» **Work required**: Transcribe all of the records word for word, please, omitting the pictures.
━━━━━ Data for analysis
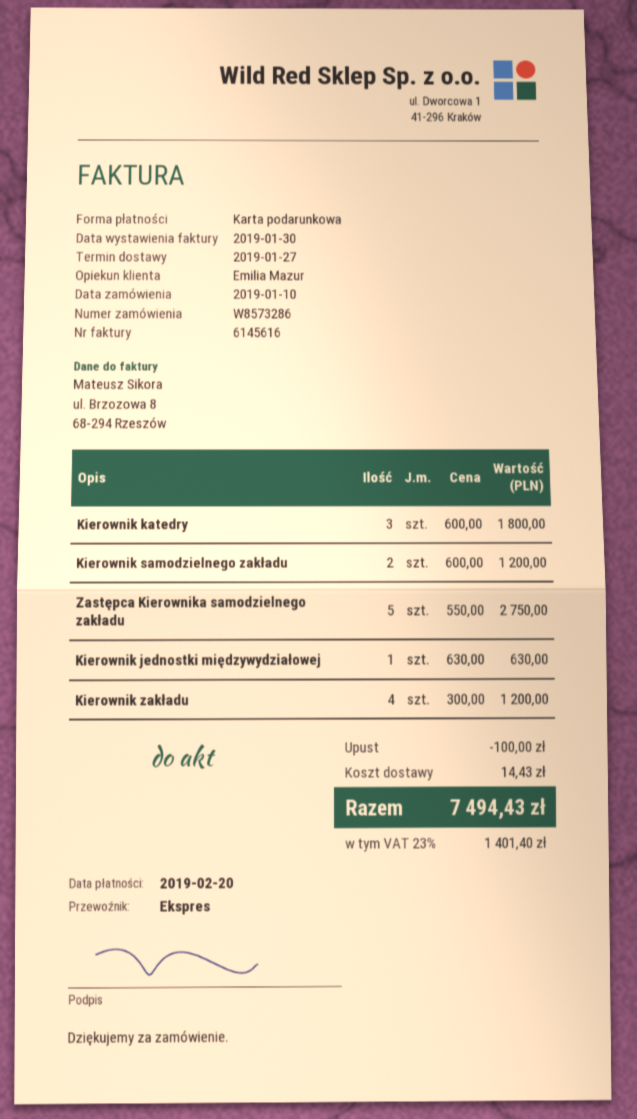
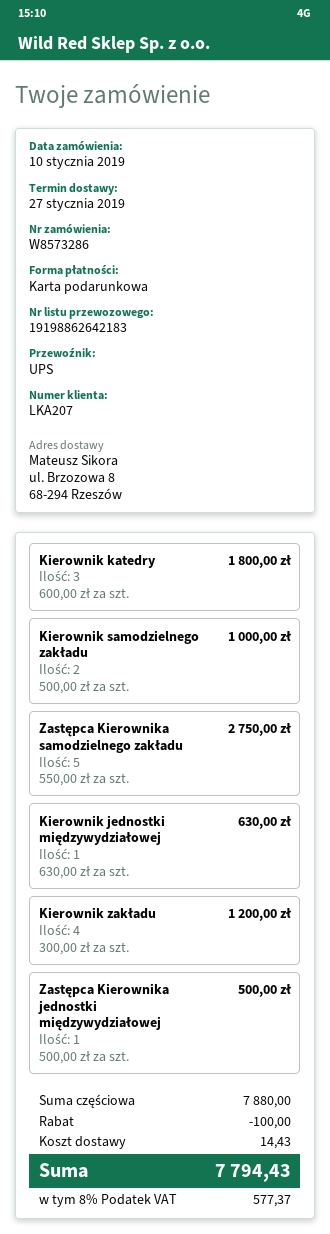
shipping method: express -> UPS
Kierownik samodzielnego zakładu: 2 x 600.00 = 1200.00 -> 2 x 500.00 = 1000.00
Zastępca Kierownika jednostki międzywydziałowej: none -> 1 x 500.00 = 500.00
tax: 23% = 1401.40 -> 8% = 577.37
total: 7494.43 -> 7794.43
━━━━━━━━━━
» **Written answer**:
shipping method: express -> UPS
Kierownik samodzielnego zakładu: 2 x 600.00 = 1200.00 -> 2 x 500.00 = 1000.00
Zastępca Kierownika jednostki międzywydziałowej: none -> 1 x 500.00 = 500.00
tax: 23% = 1401.40 -> 8% = 577.37
total: 7494.43 -> 7794.43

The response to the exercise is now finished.